A person’s business is probably the biggest investment they have, so owners should be vigilant to do what is necessary to maximize the value of the business. In essence, a business owner is better off doing continuous diligence on their company as if they have a continuous exit strategy. It leads to better decisions and doucumentation along the way. While it may seem like a daunting task, it is in reality far easier and better in the long run to approach things this way than to have to scramble to try to pull everything together after the fact to meet a pressing need, or to try to deal with problems that others find.


Some good points. As someone with a newly-minted consulting business, I see the beginning is when we are running to catch up to learn all we can, bring in the clients, and then get that work done. It is also the time when we may have the least available cash and so try to set up with the least cost. There are things I know I should do but think “when I am bringing in more work that is the first thing I will do.” And then as with anything else it falls through the cracks unintentionally.

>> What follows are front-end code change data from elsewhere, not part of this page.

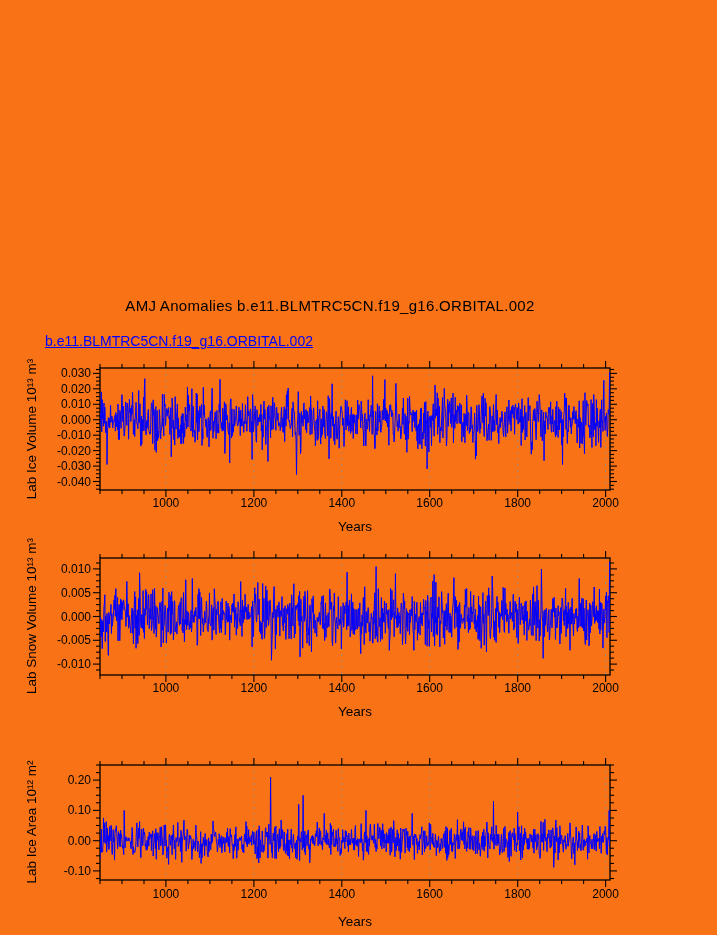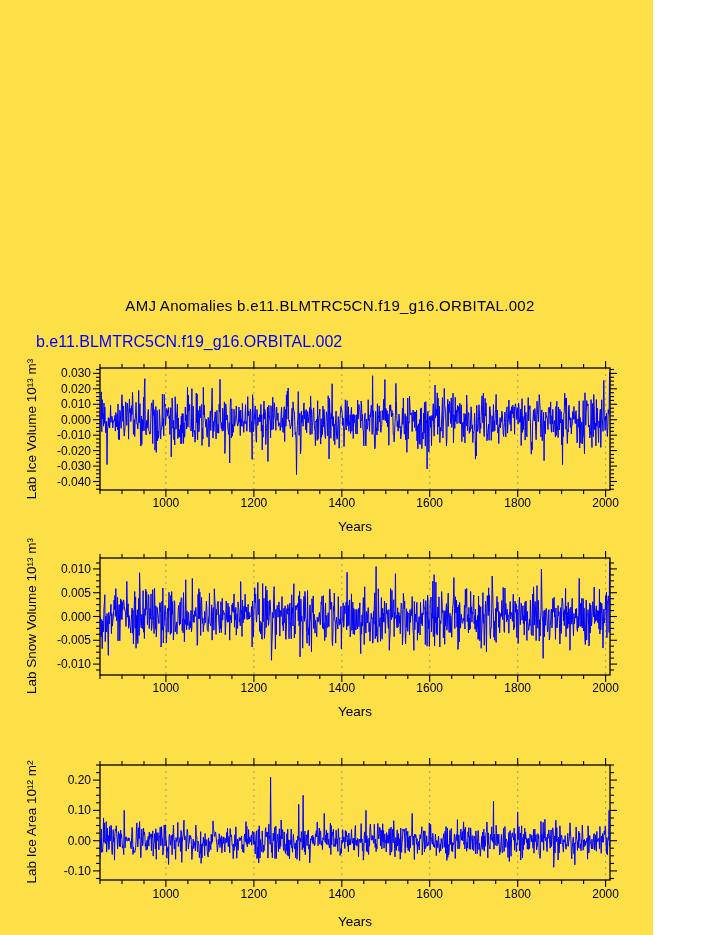--- a/index.html
+++ b/index.html
@@ -1,26 +1,26 @@
 <!DOCTYPE html>
 <html><head>
 <meta charset="utf-8">
 <style>
   * { margin:0; padding:0; box-sizing:border-box; }
   html,body { background:#ffffff; }
   #page {
-    position:relative; width:653px; height:935px; background:#fde047;
+    position:relative; width:717px; height:935px; background:#f97316;
     font-family:"Liberation Sans", sans-serif; overflow:hidden;
   }
   .chart-title {
     position:absolute; left:85px; top:297px; width:490px; text-align:center;
     font-size:15px; color:#000; letter-spacing:0.3px; white-space:nowrap;
   }
   .legend-label {
-    position:absolute; left:36px; top:333px; font-size:16px; white-space:nowrap;
+    position:absolute; left:45px; top:333px; font-size:14px; white-space:nowrap;text-decoration:underline;
   }
   .y-axis-title {
     position:absolute; transform:translate(-50%,-50%) rotate(-90deg);
     white-space:nowrap; font-size:13.5px; color:#000;
   }
   svg.panel { position:absolute; left:0; }
   .gridline { stroke-width:0.8; stroke-dasharray:2 4; }
   .frame { fill:none; stroke:#000; stroke-width:1.3; }
   .tick  { stroke:#000; stroke-width:1.1; }
   .ticklabel { font-family:"Liberation Sans",sans-serif; font-size:12px; fill:#000; }

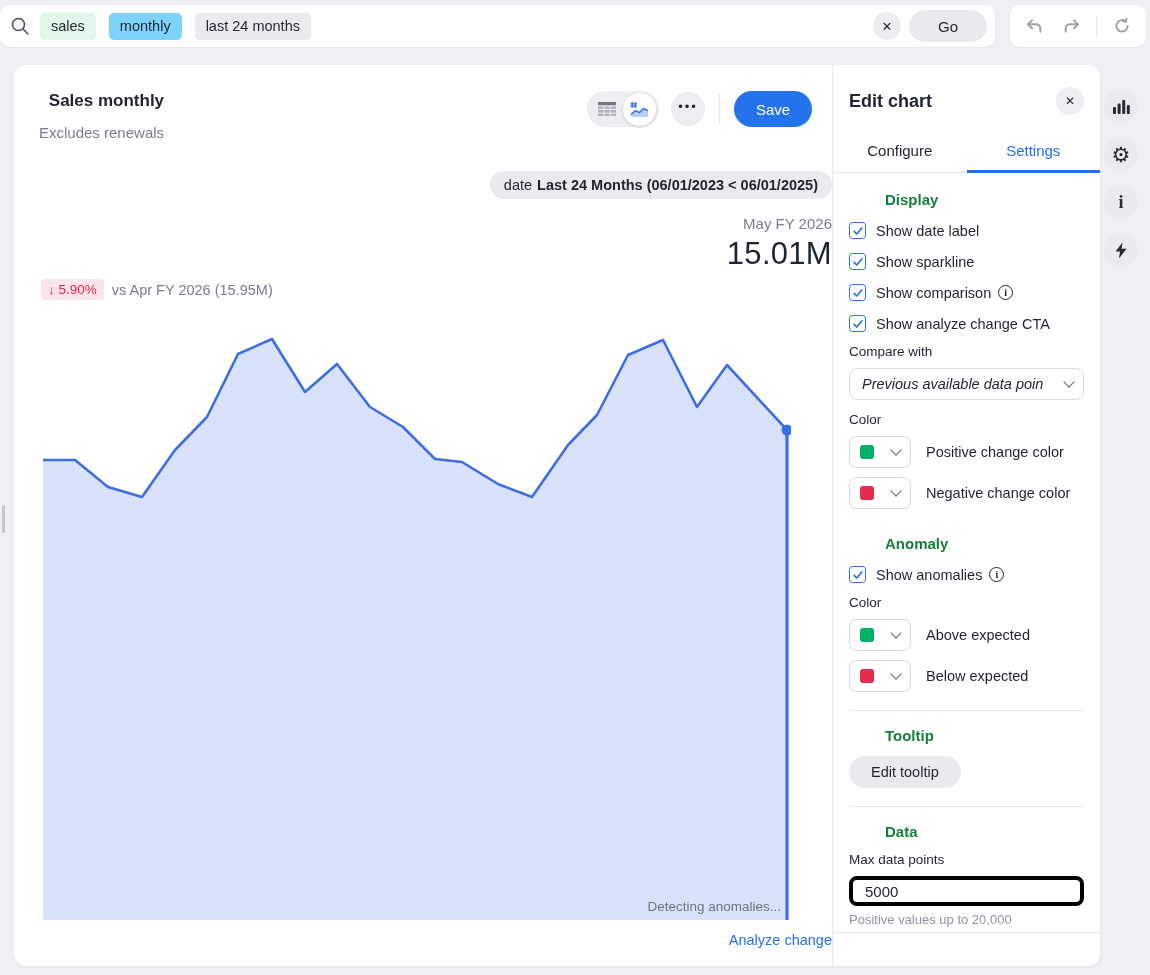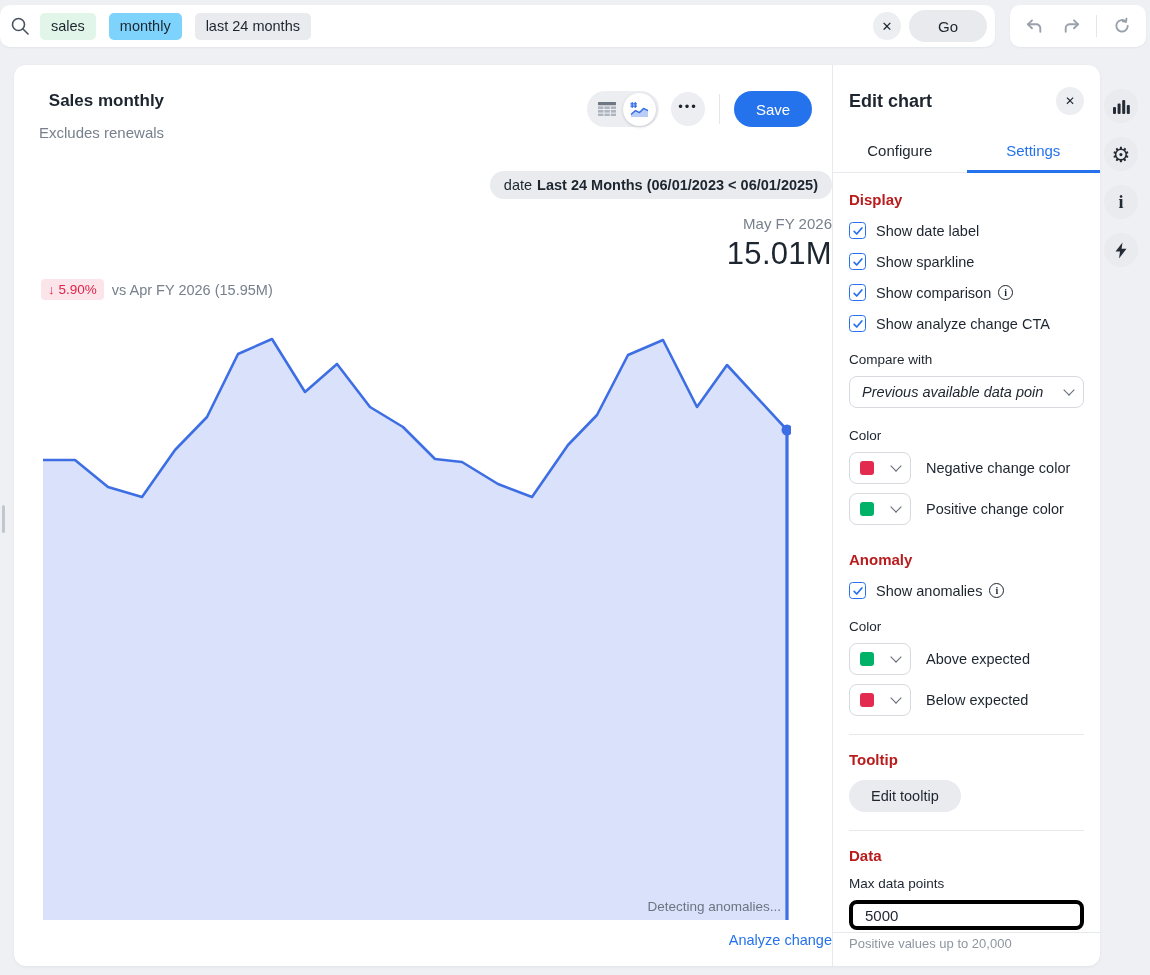--- a/index.html
+++ b/index.html
@@ -79,31 +79,31 @@
   .panel-header { display:flex; align-items:center; justify-content:space-between;
     padding:22px 16px 0 16px; }
   .panel-title { font-size:18px; font-weight:bold; color:#1d252f; }
   .panel-close { width:28px; height:28px; border-radius:50%; background:#eceef1;
     display:flex; align-items:center; justify-content:center; font-size:12px; cursor:pointer; }
   .tabs { display:flex; margin-top:18px; border-bottom:1px solid #e7e9ed; }
   .tab { flex:1; text-align:center; font-size:15px; padding:9px 0 11px; cursor:pointer;
     color:#1d252f; border-bottom:3px solid transparent; margin-bottom:-1px; }
   .tab.active { color:#2472ec; border-bottom-color:#2472ec; }
   .panel-body { padding:18px 16px 0 16px; }
-  .sec-heading { font-size:15px; font-weight:bold; color:#b91c1c; }
+  .sec-heading { font-size:15px; font-weight:bold; color:#15803d;margin-left:36px; }
   .check-row { display:flex; align-items:center; margin-top:14px; }
   .checkbox { width:17px; height:17px; border:1.6px solid #2770ef; border-radius:3.5px;
     background:#fff; flex:none; display:flex; align-items:center; justify-content:center; cursor:pointer; }
   .checkbox svg { display:none; }
   .checkbox.checked svg { display:block; }
   .check-label { font-size:14.5px; margin-left:10px; color:#1d252f; }
   .info-icon { width:15px; height:15px; border:1.4px solid #1d252f; border-radius:50%;
     display:inline-flex; align-items:center; justify-content:center; margin-left:7px;
     font-size:10px; font-weight:bold; font-family:"Liberation Serif", serif; color:#1d252f; }
-  .field-label { font-size:13.5px; color:#1d252f; margin-top:20px; }
+  .field-label { font-size:13.5px; color:#1d252f; margin-top:12px; }
   .select { margin-top:9px; height:32px; border:1px solid #d6dade; border-radius:8px;
     display:flex; align-items:center; padding:0 10px 0 12px; cursor:pointer; background:#fff;font-style:italic; }
   .select .sel-text { flex:1; font-size:14.5px; color:#1d252f; white-space:nowrap;
     overflow:hidden; }
   .chev { width:8px; height:8px; border-right:1.7px solid #5f6874;
     border-bottom:1.7px solid #5f6874; transform:rotate(45deg); margin-top:-4px; flex:none; }
   .color-row { display:flex; align-items:center; margin-top:9px; }
   .color-select { width:62px; height:32px; border:1px solid #d6dade; border-radius:8px;
     display:flex; align-items:center; justify-content:space-between; padding:0 10px; cursor:pointer; background:#fff; }
   .swatch { width:14px; height:14px; border-radius:3px; }
@@ -295,31 +295,31 @@
 
       <div class="field-label">Compare with</div>
       <div class="select">
         <span class="sel-text">Previous available data poin</span>
         <span class="chev"></span>
       </div>
 
       <div class="field-label">Color</div>
       <div class="color-row">
         <span class="color-select">
+          <span class="swatch" style="background:#00b268"></span>
+          <span class="chev"></span>
+        </span>
+        <span class="color-label">Positive change color</span>
+      </div>
+      <div class="color-row">
+        <span class="color-select">
           <span class="swatch" style="background:#e22b4e"></span>
           <span class="chev"></span>
         </span>
         <span class="color-label">Negative change color</span>
-      </div>
-      <div class="color-row">
-        <span class="color-select">
-          <span class="swatch" style="background:#00b268"></span>
-          <span class="chev"></span>
-        </span>
-        <span class="color-label">Positive change color</span>
       </div>
 
       <div class="sec-heading" style="margin-top:26px">Anomaly</div>
       <div class="check-row">
         <span class="checkbox checked">
           <svg width="12" height="12" viewBox="0 0 14 14">
               <path d="M2.5 7.5 L5.5 10.5 L11.5 3.5" fill="none" stroke="#2770ef" stroke-width="2" stroke-linecap="round" stroke-linejoin="round"></path>
             </svg>
         </span>
         <span class="check-label">Show anomalies</span>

So, this is a timely reminder.
Your comment reminds me that a few years ago when I made the transition from in-house to private practice, I created a “legal audit” process where I would interview a client/prespective client on a wide range of issues, resulting in a recomended list of actions that the person could prioritize. For some reason, we could never get any traction with that, no matter whether we did it for free, or we charged for it.
There probably was the perception that it would cost them money. I wonder if you blogged about it, the items on the list and how much they would cost respectively, whether you could get traction that way.